* _WHAT YOU WILL DO_
Copy each line of the data below exactly, leaving out pictures.

* _RECORDS SUPPLIED_
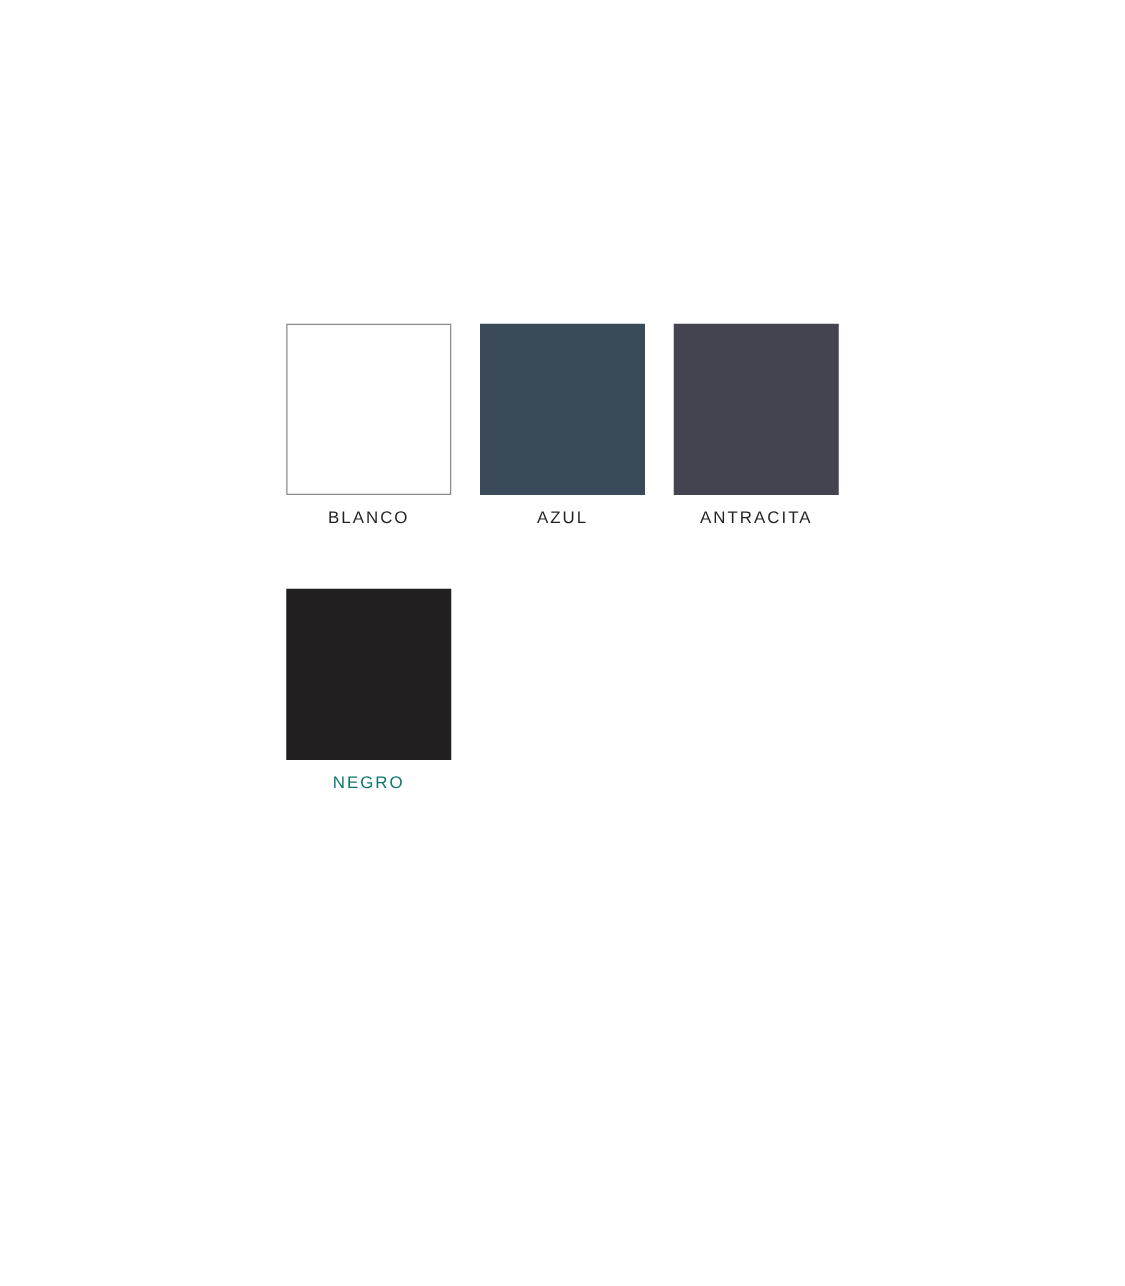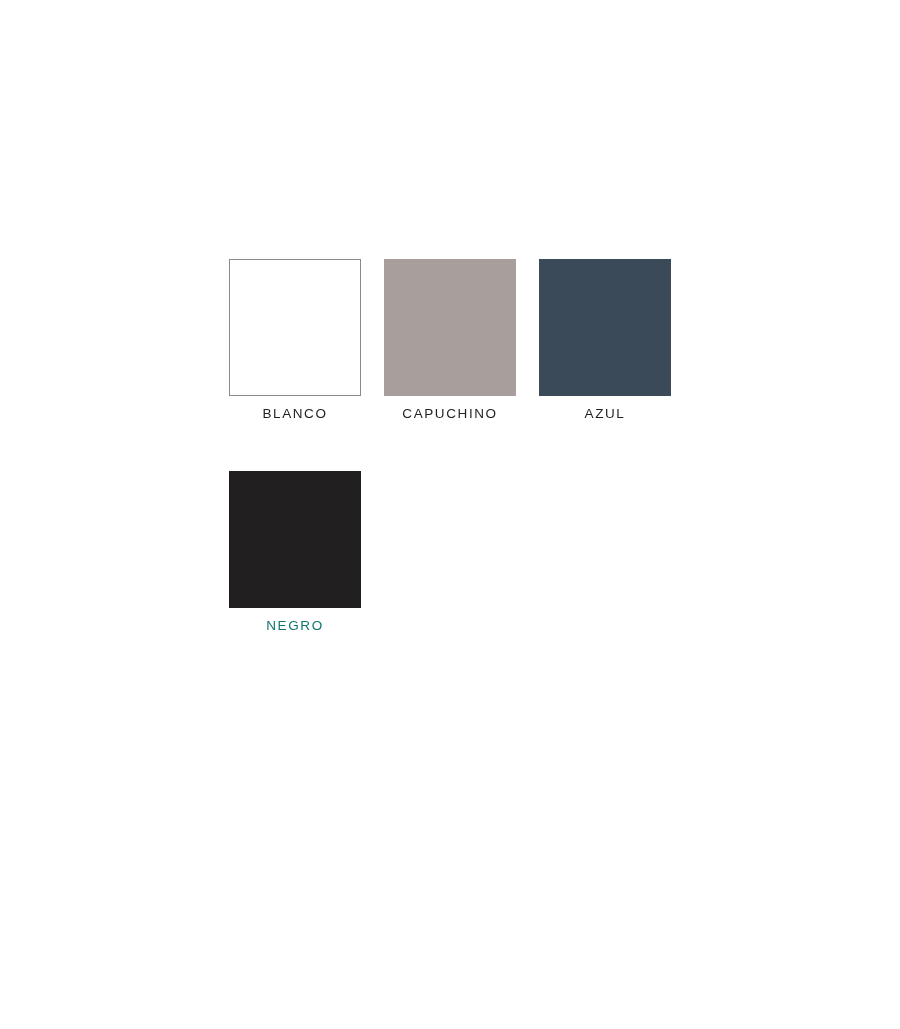--- a/index.html
+++ b/index.html
@@ -72,10 +72,6 @@
         <div class="swatch-label" style="color: rgb(35, 31, 32);">BLANCO</div>
       </div>
       <div class="swatch-cell">
-        <div class="swatch-chip" style="background-color: rgb(168, 158, 156);"></div>
-        <div class="swatch-label" style="color: rgb(35, 31, 32);">CAPUCHINO</div>
-      </div>
-      <div class="swatch-cell">
         <div class="swatch-chip" style="background-color: rgb(58, 74, 88);"></div>
         <div class="swatch-label" style="color: rgb(35, 31, 32); text-align: center;">AZUL</div>
       </div>

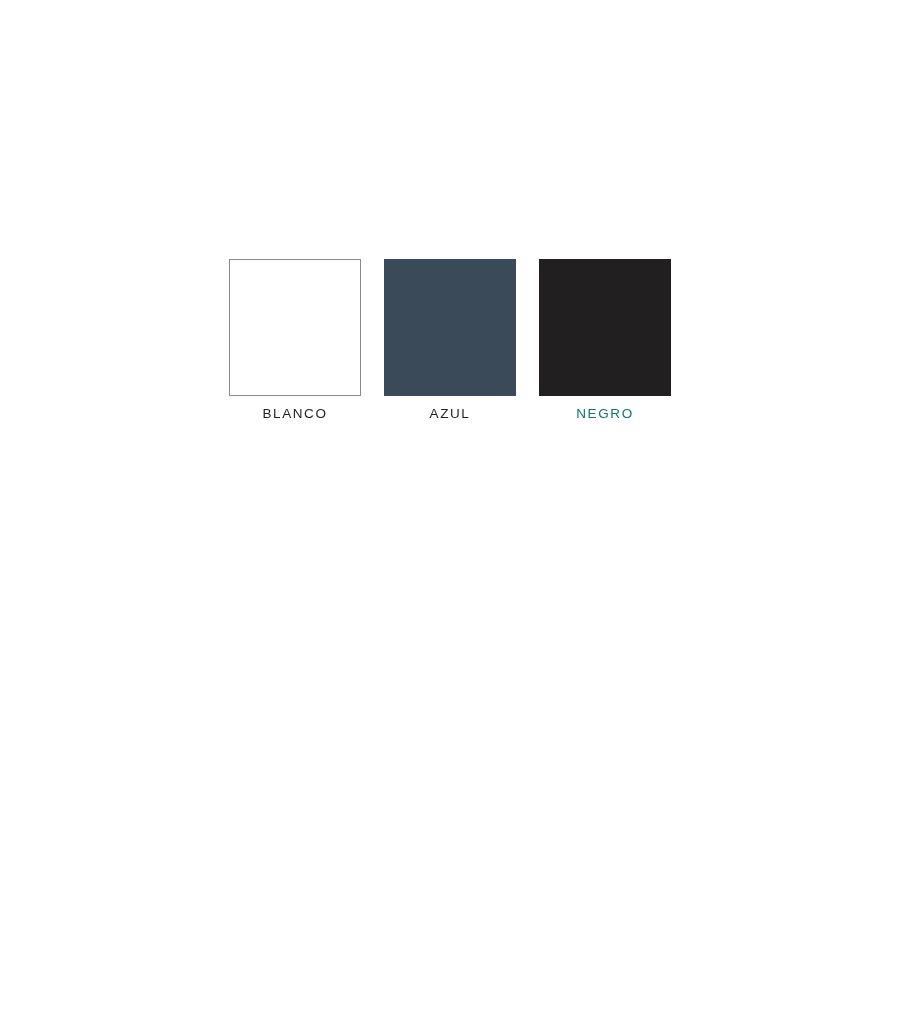--- a/index.html
+++ b/index.html
@@ -76,6 +76,10 @@
         <div class="swatch-label" style="color: rgb(35, 31, 32); text-align: center;">AZUL</div>
       </div>
       <div class="swatch-cell">
+        <div class="swatch-chip" style="background-color: rgb(67, 68, 80);"></div>
+        <div class="swatch-label" style="color: rgb(35, 31, 32);">ANTRACITA</div>
+      </div>
+      <div class="swatch-cell">
         <div class="swatch-chip" style="background-color: rgb(33, 31, 32);"></div>
         <div class="swatch-label" style="color: #0f766e;">NEGRO</div>
       </div>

* _ANSWER TO THIS EXERCISE_
--- a/index.html
+++ b/index.html
@@ -72,10 +72,6 @@
         <div class="swatch-label" style="color: rgb(35, 31, 32);">BLANCO</div>
       </div>
       <div class="swatch-cell">
-        <div class="swatch-chip" style="background-color: rgb(168, 158, 156);"></div>
-        <div class="swatch-label" style="color: rgb(35, 31, 32);">CAPUCHINO</div>
-      </div>
-      <div class="swatch-cell">
         <div class="swatch-chip" style="background-color: rgb(58, 74, 88);"></div>
         <div class="swatch-label" style="color: rgb(35, 31, 32); text-align: center;">AZUL</div>
       </div>

--- a/index.html
+++ b/index.html
@@ -76,6 +76,10 @@
         <div class="swatch-label" style="color: rgb(35, 31, 32); text-align: center;">AZUL</div>
       </div>
       <div class="swatch-cell">
+        <div class="swatch-chip" style="background-color: rgb(67, 68, 80);"></div>
+        <div class="swatch-label" style="color: rgb(35, 31, 32);">ANTRACITA</div>
+      </div>
+      <div class="swatch-cell">
         <div class="swatch-chip" style="background-color: rgb(33, 31, 32);"></div>
         <div class="swatch-label" style="color: #0f766e;">NEGRO</div>
       </div>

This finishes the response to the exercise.